Some Wahhabis have adopted a viewpoint slightly less harsh. Abdullah Ibn Abd ur-Rahman Jibreen, a prominent Saudi cleric and state religious functionary whose fatwa against hijackings has been used to paint the Wahhabis as enemies of terrorism, concedes, "It is allowed to mix with the disbelievers, sit with them and be polite with them as means of calling them to Allah, explaining to them the teachings of Islam, encouraging them to enter this religion and to make it clear to them the good result of accepting the religion and the evil result of punishment for those who turn away. For this purpose, being a companion to them and showing love for them is overlooked in order to reach that good final goal."

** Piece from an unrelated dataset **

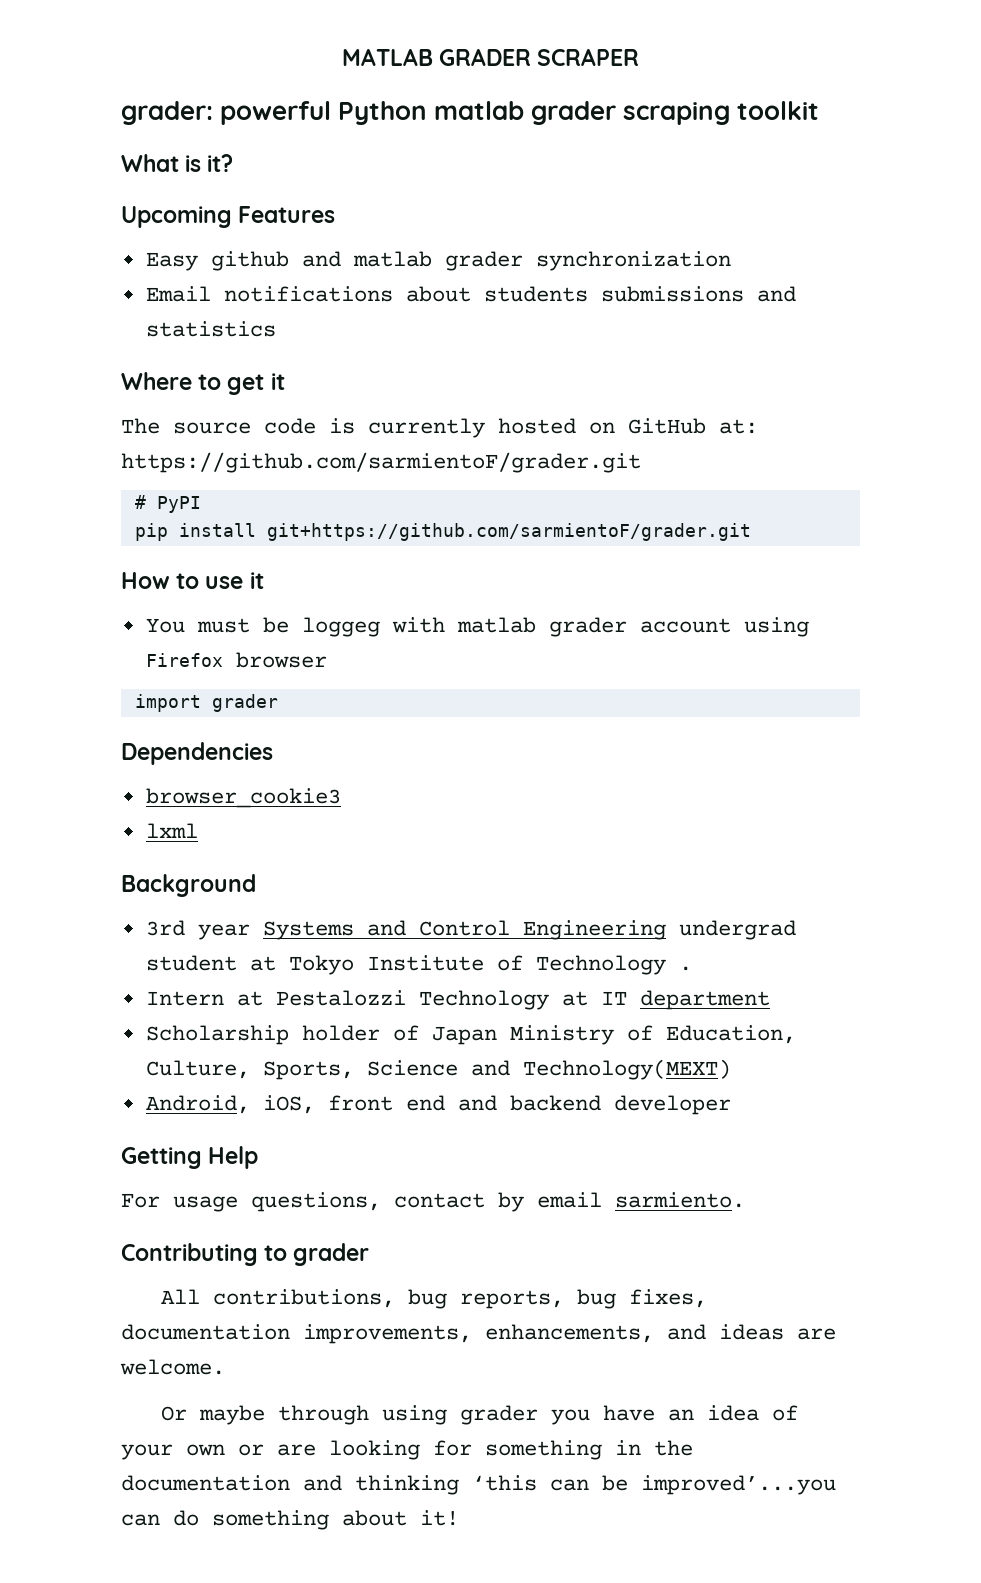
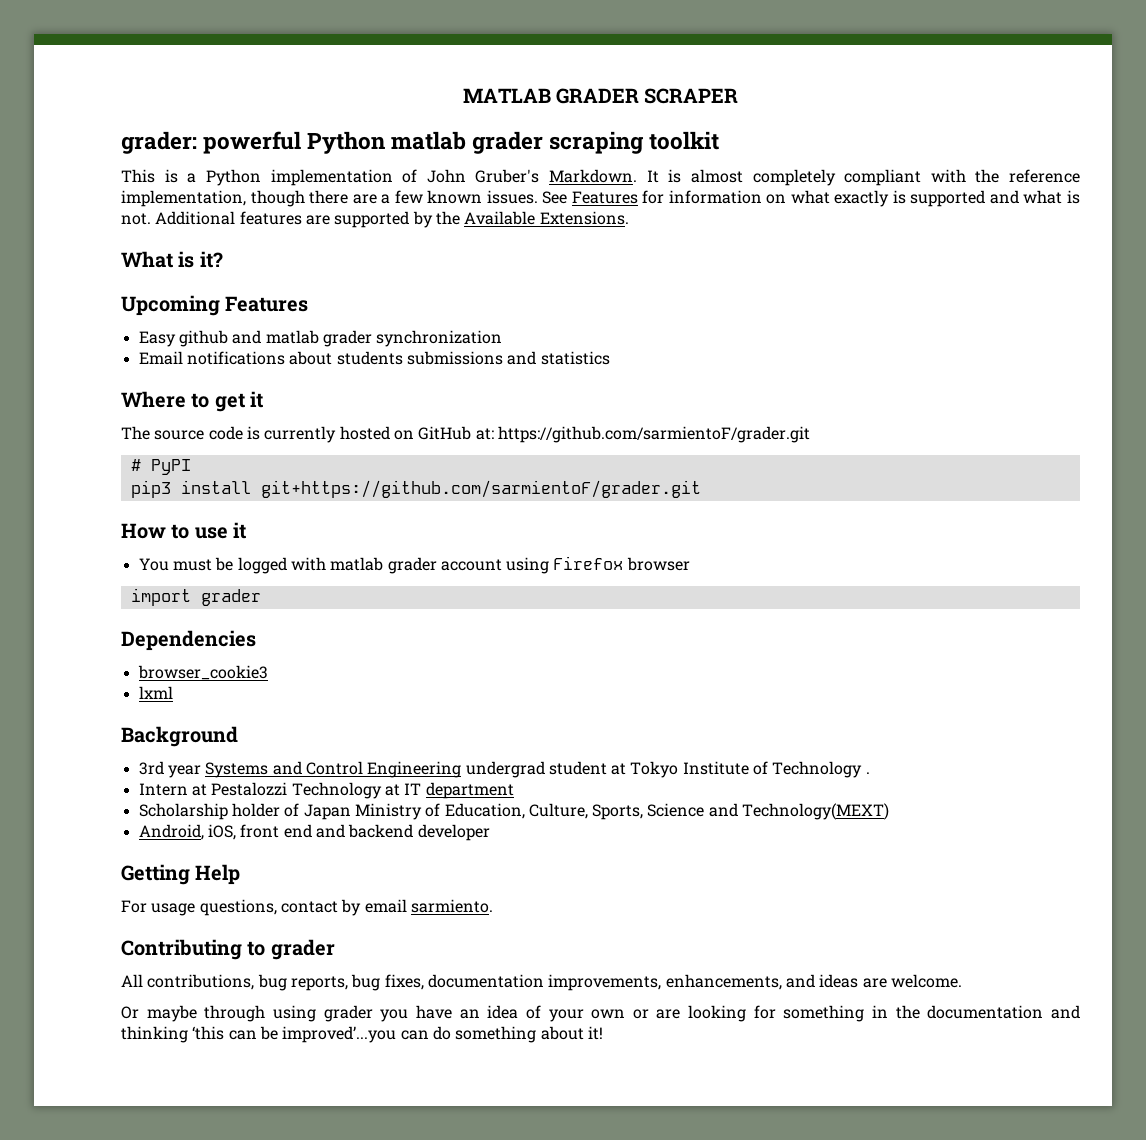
(820, 110) none -> [121,169,1080,186] [121,190,1080,207] [121,211,629,228] // This is a Python implementation of John Gruber's Markdown. It is almost completely compliant with the reference implementation, though there are a few known issues. See Features for information on what exactly is supported and what is not. Additional features are supported by the Available Extensions.
[134,523,168,541] pip -> [130,480,171,498] pip3
[301,617,380,637] loggeg -> [237,557,287,574] logged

It is true that Shia and Wahhabi leaders have one unfortunate point of agreement: Both call on Muslims in the West to boycott Israeli products. Wahhabis, however, are instructed to go the extra mile and boycott American products as well. The differences between the dour, rigid mentality that Saudi Arabia seeks to impose and the moderate views of Ayatollah Sistani, meanwhile, extend to matters as trivial as depictions of human beings (Wahhabis command that such paintings be destroyed; Sistani accepts them) and as grave as punishments for adultery (the Wahhabis kill an adulteress; Sistani writes that "it is not permissible for [a Muslim man] to kill [a Muslim woman who commits adultery], even if he sees her in the act").

Most important, perhaps, Sistani's book makes no mention of concepts, dear to Muslim radicals, such as the goal of establishing Islamic rule in Western countries and the duty to fight jihad in non-Muslim lands. Instead, Sistani exhorts the Muslim living in a non-Muslim nation that when he has made a commitment "to abide by the laws of that country"--as he implicitly has in signing immigration documents--he must keep his promise.

The lesson here is simple and essential: The Ayatollah Sistani does not seek to promote a clash of civilizations or a conflict between religions. He does not teach the necessity of aggressive dawa (Islamic evangelism) or jihad against non-Muslims. The Saudis and their Wahhabi servants insist on both.

And that, of course, is a major reason why extremist Saudi clerics incite Muslims to kidnap and murder Americans and other non-Muslims on Saudi soil. It is also why Saudi Arabia so fears a democratic, Shia-led Iraq on its northern border, and why Wahhabi preachers urge pious Muslims to kill and die fighting all who defend the new Iraq.

-Stephen Schwartz, an author and journalist, is author of The Two Faces of Islam: The House of Sa'ud from Tradition to Terror. A vociferous critic of Wahhabism, Schwartz is a frequent contributor to National Review, The Weekly Standard, and other publications.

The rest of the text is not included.